Lastly, complementary baby food such as jars and pouches have also been found to be marketed against WHO guidance, to babies younger than 6 months (pdf). As complementary foods have become commonplace and are part of food environments for babies and infants, their marketing must also meet strict rules, highlighted in international guidance on marketing foods for infants and young children (pdf).
In a clear example of how food environments affect what babies eat, a recent investigation found that the same Nestlé baby cereal contains added sugar when it is sold in low- and middle-income countries such as Ethiopia or Thailand, but not in a high-income country such as Switzerland. In other words, if you live in a high-income country, baby food is less likely to contain added sugar, which is unnecessary and bad for health. If, however, you have a baby and happen to live in a low- or middle-income country, the same product will contain more added sugar and may be marketed more aggressively.
This is a clear example of how manufacturers shape infant feeding practices, in some cases removing choice from parents by offering different formulations of the same products in different parts of the world.
No excuses when it comes to babies’ nutrition
Producers of breastmilk substitutes, follow-on milks and complementary baby foods often argue that their production and marketing practices follow national guidance (pdf).

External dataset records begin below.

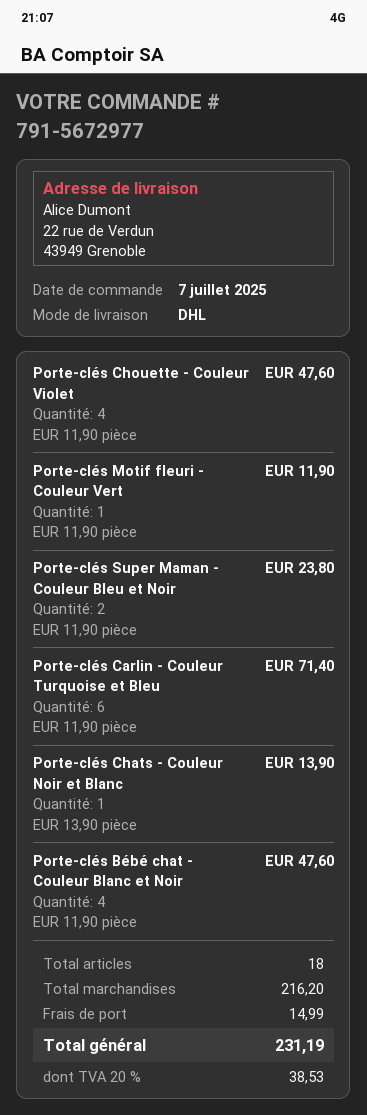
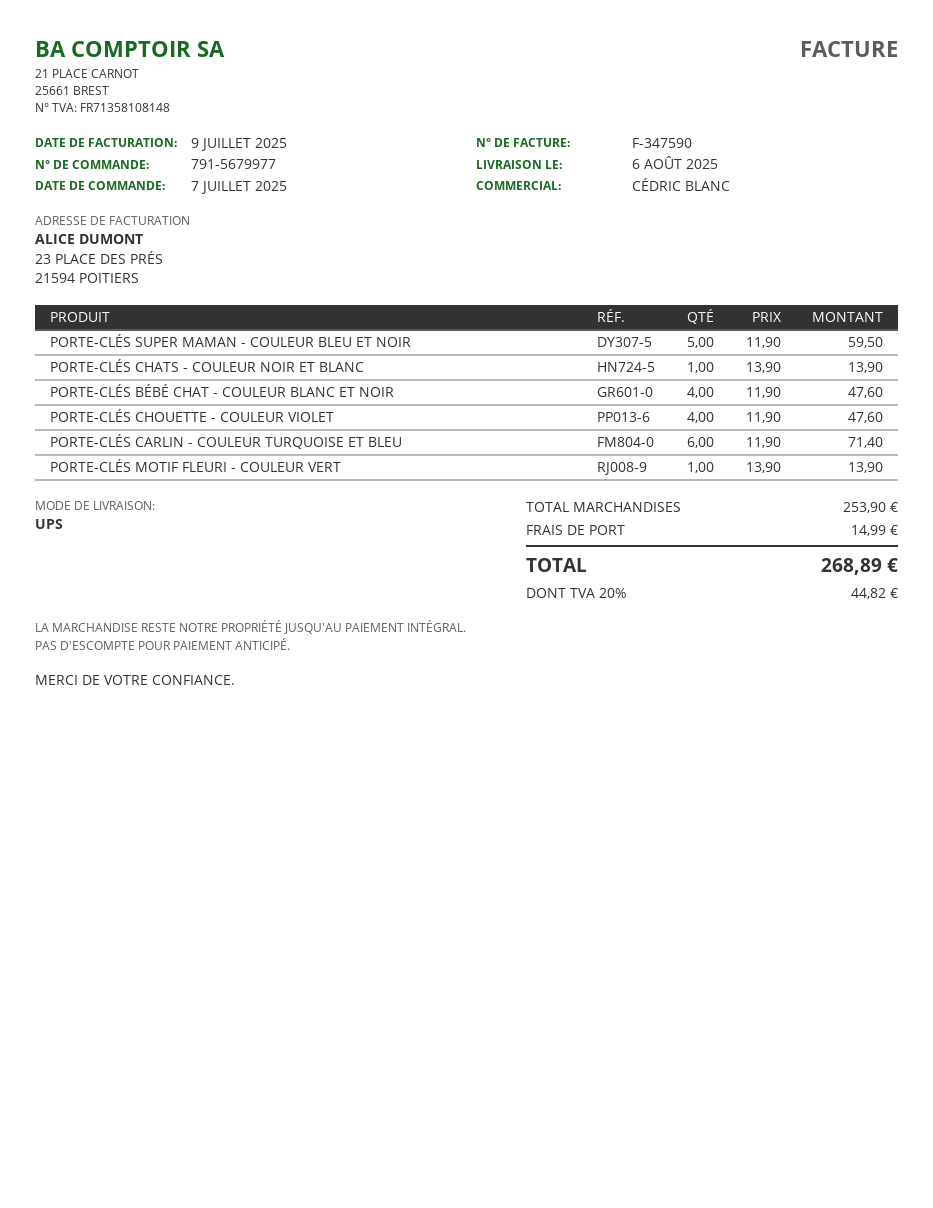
order number: 791-5672977 -> 791-5679977
shipping method: DHL -> UPS
Porte-clés Motif fleuri - Couleur Vert: 1 x 11.90 = 11.90 -> 1 x 13.90 = 13.90
Porte-clés Super Maman - Couleur Bleu et Noir: 2 x 11.90 = 23.80 -> 5 x 11.90 = 59.50
subtotal: 216.20 -> 253.90
tax: 20% = 38.53 -> 20% = 44.82
total: 231.19 -> 268.89

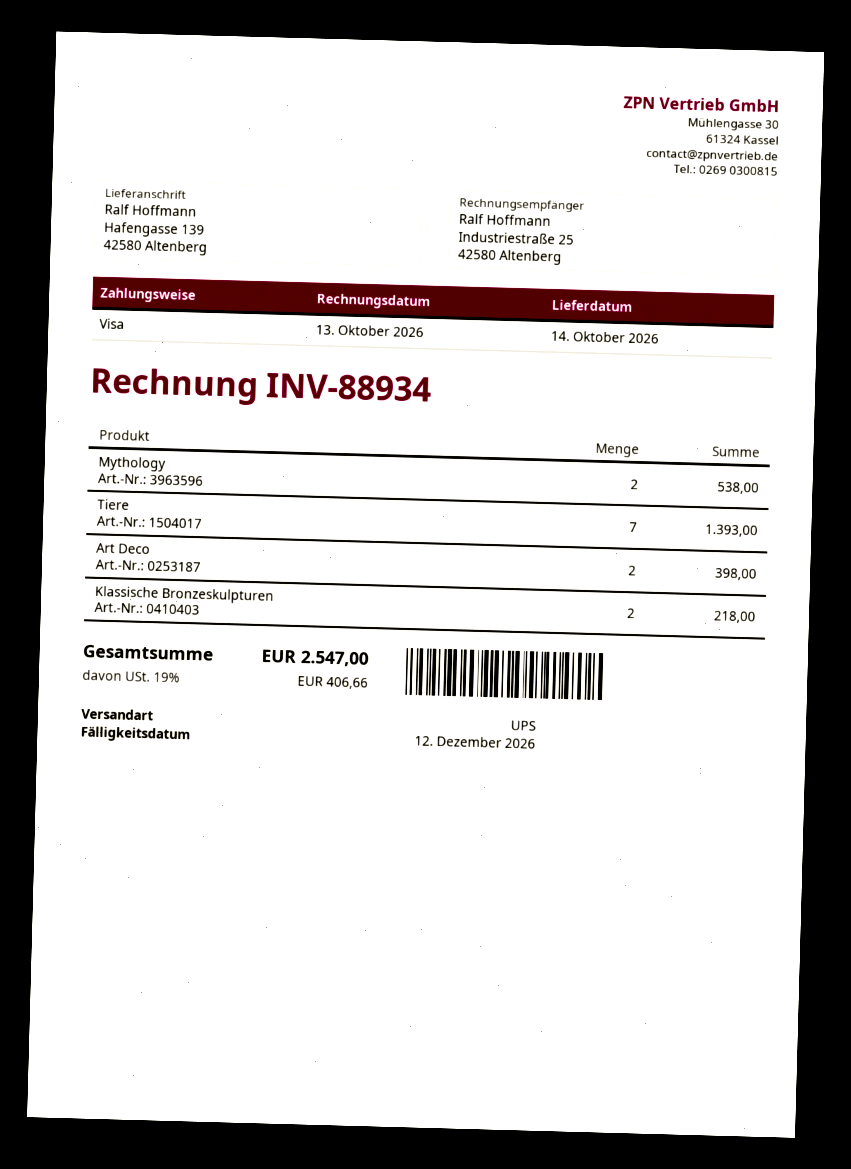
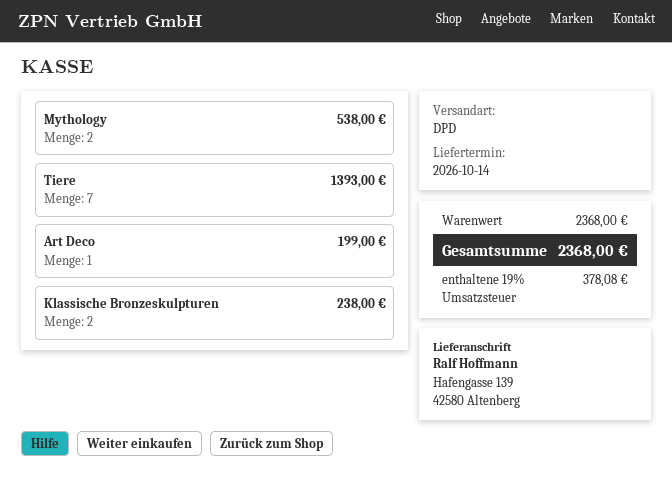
shipping method: UPS -> DPD
Art Deco: 2 for 398.00 -> 1 for 199.00
Klassische Bronzeskulpturen: 2 for 218.00 -> 2 for 238.00
tax: 19% = 406.66 -> 19% = 378.08
total: 2547.00 -> 2368.00

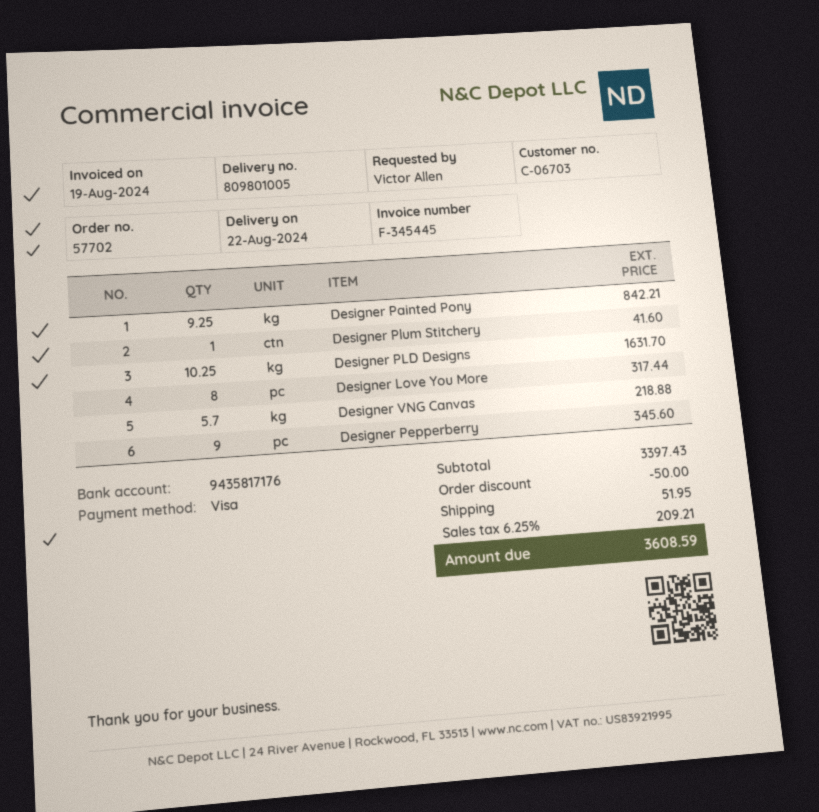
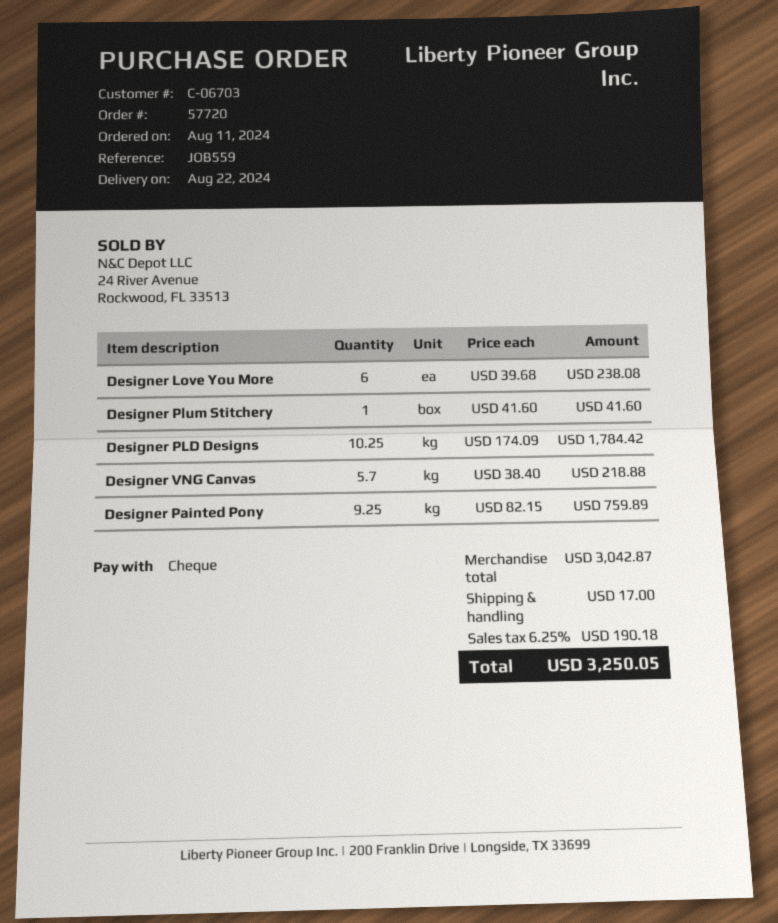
order number: 57702 -> 57720
payment method: Visa -> cheque
Designer Painted Pony: 9.25 for 842.21 -> 9.25 for 759.89
Designer PLD Designs: 10.25 for 1631.70 -> 10.25 for 1784.42
Designer Love You More: 8 for 317.44 -> 6 for 238.08
Designer Pepperberry: 9 for 345.60 -> none
subtotal: 3397.43 -> 3042.87
discount: 50.00 -> none
shipping: 51.95 -> 17.00
tax: 6.25% = 209.21 -> 6.25% = 190.18
total: 3608.59 -> 3250.05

Indeed, it is clear that national nutrition guidance needs to improve in many countries, with stricter regulations on medical or developmental claims allowed on packaging, as well as enforcement of existing rules.
However, this is no excuse. Producers of breastmilk substitutes and complementary baby foods are often multi-national companies that supply markets globally at huge profits. They are well aware of the minimum requirements for marketing such products set out in international guidance. The baby milk industry, for example, predominately benefits a small group of shareholders and investors based mostly in high-income countries (pdf).
Simply put, such multi-national companies know better – as shown by Nestlé removing added sugars in baby cereals sold in Switzerland, but not in other countries. While companies reap the benefits of a globalised market, they should equally be held accountable to the minimum global standard in protecting babies’ nutrition.